Segundo o Atlas da Violência, divulgado no segundo semestre de 2018, somente em 2016, 4.645 mulheres foram assassinadas no País – o que representa uma taxa de 4,5 homicídios para cada 100 mil brasileiras. Ainda de acordo com o Atlas da Violência, em dez anos observou-se um aumento de 6,4% nos casos de homicídio de mulheres.

Embora a questão pareça distante do mundo corporativo, os dados sobre a violência contra a mulher também exercem impacto altamente prejudicial à economia. Segundo pesquisas da Universidade Federal do Ceará e do Instituto Maria da Penha, as vítimas perdem, em média, 18 dias de trabalho ao ano apenas por consequência direta das agressões domésticas sofridas.
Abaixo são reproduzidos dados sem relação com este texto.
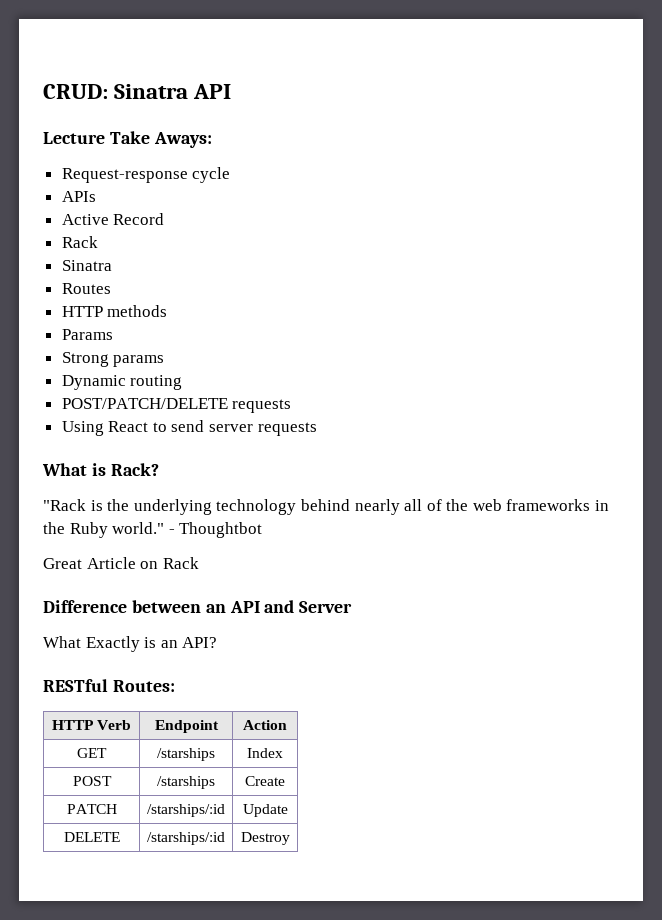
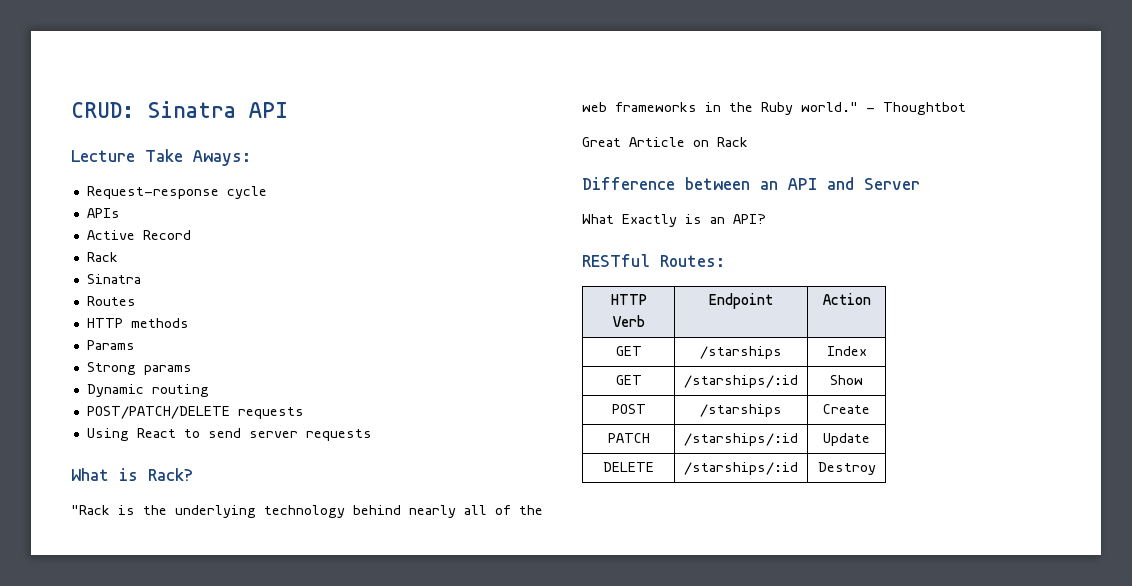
+ GET | /starships/:id | Show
As consequências na carreira destas mulheres envolvem menor estabilidade, menos tempo de permanência em seus cargos e, também menor produtividade no exercer de suas tarefas.

A comoção pública manifestada frente aos acontecimentos dá sinais de que a violência contra a mulher está deixando de ser naturalizada. Assim, se a legislação e as políticas públicas ainda não mostram-se verdadeiramente eficazes no combate às violências de gênero, encontrar alternativas que eduquem, difundem direitos e conscientizem sobre a necessidade de aprimoramento dos mecanismos de enfrentamento é medida fundamental para contribuir com a preservação de vidas.

O dever da iniciativa privada

Uma organização é composta por pessoas. Assim, gêneros, classes sociais, crenças e vivências completamente distintas se misturam, dando origem à realidade de cada colaborador. Ainda que não haja responsabilidade direta, uma empresa pode tornar-se grande agente na transformação pessoal de cada um. Através da disseminação de orientações e do oferecimento de suporte, é possível contribuir positivamente não somente no ambiente de trabalho como, também, nas questões vividas externamente, fora do espaço da organização.

São escassas as empresas que olham para o que acontece com os colaboradores além das suas instalações – principalmente quando o assunto refere-se à violência contra as mulheres. Porém, na contramão desta realidade, grandes empresas referências em inclusão e diversidade já mostram-se atentas ao tema e, assim, vêm criando estruturas internas de proteção à mulher. As medidas desvendam cada vez mais qual o papel da iniciativa privada na mitigação dos casos: aquele que descarta a omissão e que tem a consciência de que é possível salvar vidas com simples ações recorrentes.

Como o Canal de Denúncias pode fazer a diferença nas estatísticas?

A principal preocupação das companhias engajadas no combate à violência de gênero é a de que suas colaboradoras sejam vítimas do feminicídio, tendo suas vidas interrompidas por omissão de toda uma sociedade. Desta forma, toda e qualquer medida que estabeleça um canal de comunicação para além dos fatores internos da empresa pode estabelecer um grande elo de suporte e apoio a quem sofre com a violência doméstica.

A Magazine Luiza, por exemplo, que já possuía um Canal de Denúncias voltado para desvios de comportamento ético e irregularidades frente a políticas internas, regulações e leis, após vivenciar uma experiência de feminicídio, criou com apoio especializado uma nova linha de comunicação voltada para casos de violência doméstica envolvendo suas colaboradoras.

O Canal da Mulher promove um ambiente seguro para a manifestação, onde as colaboradoras interagem com uma equipe também de mulheres, preparada para o ótimo acolhimento e direcionamento de cada caso.

Como a sua empresa cuida deste tema? Qual suporte oferece para combater os casos de violência contra a mulher?